Support Matt & Tarni during Eli’s genetic journey

Hello! My name is Jacinda and I’m starting this Go Fund Me to support my friends Matt & Tarni while they go through a difficult, challenging and unknown time ahead with their baby boy. Matt and Tarni are the type of friends who are always there. Whether you need a babysitter, help with moving or just someone to chat to - you can always count on them. But now they are the ones in need of help. Let me tell you about their baby boy, Elijah (Eli for short).

Elijah Kenneth Keily was born on the 6/6/2022 at 1.56pm at the Wesley Hospital, Auchenflower. When Tarni was 26 weeks pregnant with Eli her obstetrician Dr. Matt Smith noticed that his growth had slowed down significantly and that he was either a tiny baby or that she had intrauterine growth restriction. Tarni had monitoring every week ongoing after that and she was told to prepare to deliver early if he wasn’t progressing. From there he followed his own trend line anyway below the 2nd percentile. At 32 weeks Matt and Tarni made the decision for her to stop working as a full-time teacher and she went onto relief work at 34 weeks. At 35 weeks it was decided to deliver at 37 weeks and 2 days, it was pretty exciting for them to be able to have a designer birthday.

When Eli was born they were told because of his size he needed to go into special care, and they were totally expecting that, they had been very well prepared on what to expect post delivery from Dr Smith and they were confident that a couple of weeks in special care would fatten Eli up and then they’d be able to bring him home.

They got to day three and had no meconium yet and when it did come it was not ordinary at all. So then came the start of the testing for Cystic Fibrosis. Eli had so many tests in the first three weeks of his life which was quite shocking to Matt and Tarni. The main test that showed them something was a faecal elastase test which showed that Eli’s body was not breaking down the fats and proteins in the milk and that there was a lack of digestive enzymes present. They started to treat him for Pancreatic Insufficiency by giving him Creon which is an enzyme replacement. They saw an almost immediate response to the Creon, he started to gain weight, he did less poo’s and they were different to before. After almost 5 weeks in the special care nursery Matt and Tarni finally brought Eli home.

Since being home they’ve really had to learn everything themselves with regards to his Creon and managing his pancreatic insufficiency and it wasn’t until they started to use the public system at the Childrens Hospital that they began to get answers.

On Thursday (20/10/22) at 7.45pm Elijah had a temperature of 38.7 so Matt and Tarni gave him some panadol and brought him up to the Queensland Childrens (formerly the Lady Cilento). He was taken straight into emergency and they put a cannula in and took bloods and a whole range of other tests done, including a lumbar puncture, to rule out different viral infections and those types of things.

He does have Rhinovirus but it was only detected on Saturday (22/10/22), he had no symptoms from it on Thursday and they don’t think that is what caused the fever.

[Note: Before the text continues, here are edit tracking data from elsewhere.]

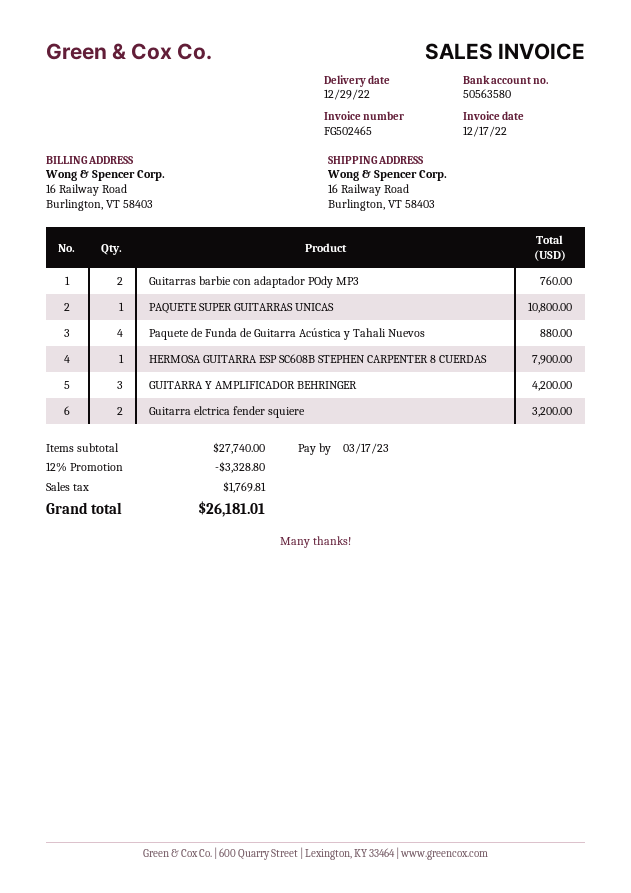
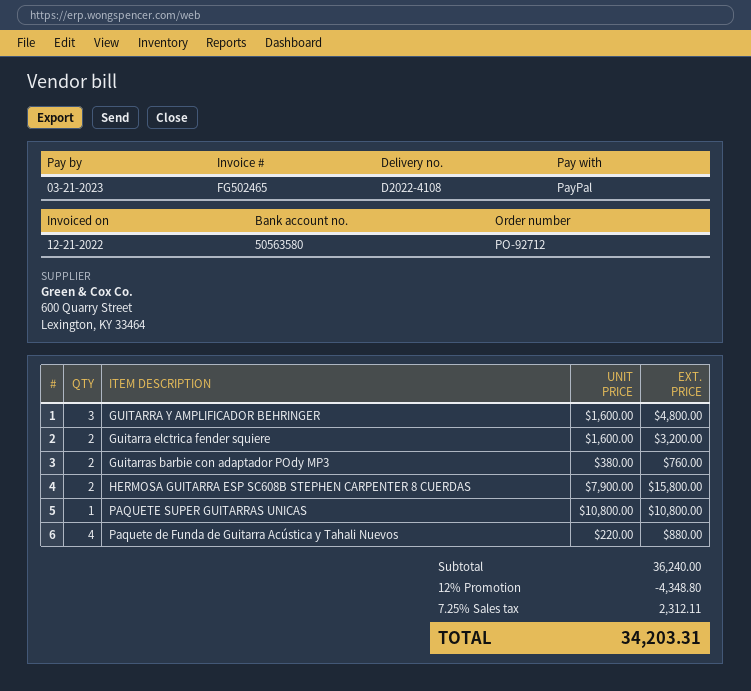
invoice date: 2022-12-17 -> 2022-12-21
due date: 2023-03-17 -> 2023-03-21
HERMOSA GUITARRA ESP SC608B STEPHEN CARPENTER 8 CUERDAS: 1 for 7900.00 -> 2 for 15800.00
GUITARRA Y AMPLIFICADOR BEHRINGER: 3 for 4200.00 -> 3 for 4800.00
subtotal: 27740.00 -> 36240.00
discount: 12% = 3328.80 -> 12% = 4348.80
tax: 1769.81 -> 2312.11
total: 26181.01 -> 34203.31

They did find that he was severely anaemic from testing done on Friday morning.

On Friday (21/10/22) they did a bone marrow biopsy and skin biopsy and his red and white blood cells were extremely low and with that they have started treating him for the genetic disorder Shwachman-Diamond Syndrome which is is a rare genetic disorder with multiple and varied manifestations. The disorder is typically characterized by signs of insufficient absorption (malabsorption) of fats and other nutrients due to abnormal development of the pancreas (pancreatic insufficiency) and improper functioning of the bone marrow (bone marrow dysfunction), resulting in low levels of circulating blood cells (hematologic abnormalities).

He is quite unwell and they actually thought they were going to lose him on Saturday 22/10/22 and they were fearing and trying to prepare for the worst. He had temperatures all day that wouldn’t break with panadol or neurofen and it was very very scary. He does appear to have turned a corner overnight with no more fevers but they will be in hospital for a while now as they wait for further genetic testing and results.

Tarni had just started working a job during the hours of 2am-6am which Matt was also going to work alternative shifts with Tarni, while Matt completes his university studies and they raise Eli together. They had also just started the enrolment process for Eli into daycare a couple of days a week so that Tarni could pick up some relief teaching work too. Unfortunately now Eli is in hospital for some time, it could be many months and Tarni or Matt have to take turns being with him 24/7. It is not currently sustainable for them to work during this time while Matt is also completing his university degree. If you can help this family in their time of need by taking some of the financial pressure off, please do.

I am also hoping by creating this Go Fund Me that we can bring awareness to lesser known genetic disorders. Right now we are solely focussed on Eli but in the future we hope to find a way to bring further awareness and support research because no baby should go through what Eli is going through and no parent should have to watch their baby go through it.